Конный рыцарь приблизился и остановился. Он выглядел абсолютно реальным: ноги коня окатывало волнами, а плюмаж на шлеме развевался, смешиваясь с клочьями изорванных в лоскуты туч. Однако ураган не причинял рыцарю никакого вреда – возможно ли такое? Всадник протёр воспалённые глаза, но ничего не изменилось: рыцарь всё так же подпирал шлемом небо, и тонконогий конь его пялился невидящим взглядом в пространство. Чем на самом деле было это странное видение? Предсмертным бредом помутившегося рассудка последнего представителя человеческого рода? Фата-морганой прошлого, которое отразилось в одном из осколков разрушающегося времени?

Внимание Всадника привлекла притороченная позади стремени призрака клетка. Множество птиц находилось в ней: пернатые перелетали с места на место, цеплялись лапками за прутья решётки… Пронзительное чувство тоски заныло в груди, перехватило горло. Всадник всматривался в мельтешение крыльев, напрягал слух в попытке услышать… Что? Он и сам толком не знал, но отчего-то был уверен, что где-то там, среди птиц, таилась разгадка происходящего с ним. И времени найти её оставалось совсем немного.

Рыцарь поднял забрало шлема. Всадник не смог рассмотреть лица – черты ускользали, теряясь в заполняющей шлем туманной мгле, – однако почувствовал на себе взгляд: холодный, безжалостный, неживой. Взгляд того, кто приходит забрать то, что должен. Взгляд того, кого не имеет смысла умолять или убеждать. Всадник напряжённо уставился в сумрак под забралом: «Ещё мгновенье, – думал он. – Ещё хотя бы миг…»

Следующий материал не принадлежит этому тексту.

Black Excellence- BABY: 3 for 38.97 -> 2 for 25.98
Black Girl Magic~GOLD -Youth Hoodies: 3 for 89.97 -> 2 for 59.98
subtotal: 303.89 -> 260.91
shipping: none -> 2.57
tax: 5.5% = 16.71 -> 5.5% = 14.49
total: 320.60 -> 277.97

Рыцарь отпустил повод, и конь его встряхнулся. Рукой в латной перчатке он не глядя открыл дверцу клетки и почти тут же вынул, сжатой в кулак. Всадник смотрел и не мог оторвать взгляд. Сердце его вдруг заторопилось куда-то, а тело начала сотрясать дрожь – и не холодная океанская вода была тому виной.

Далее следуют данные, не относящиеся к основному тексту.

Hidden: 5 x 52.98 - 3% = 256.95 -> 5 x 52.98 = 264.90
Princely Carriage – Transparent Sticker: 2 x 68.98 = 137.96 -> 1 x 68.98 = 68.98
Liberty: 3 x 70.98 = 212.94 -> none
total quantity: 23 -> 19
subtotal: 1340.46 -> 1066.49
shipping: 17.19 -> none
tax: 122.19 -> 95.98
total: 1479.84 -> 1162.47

Рыцарь поднял руку перед собой и раскрыл ладонь: птичка размером с воробья и такая же невзрачная, если бы не оранжево-красное пятно на груди, замерла, распластав крылышки и растерянно моргая. Всадник чувствовал, как стремительно колотится её крохотное сердце. Его бросило в жар.

Рыцарь шевельнул рукой, слегка подбросив птицу. Конь его фыркнул и ударил копытом, выбив из тёмных волн сноп брызг, тут же сметённых ветром. Птица неуверенно потрепыхалась возле рыцаря, будто боялась лететь, но ураган подхватил пичугу и понёс по широкой дуге меж воронок, следуя своему курсу – сходящейся спирали.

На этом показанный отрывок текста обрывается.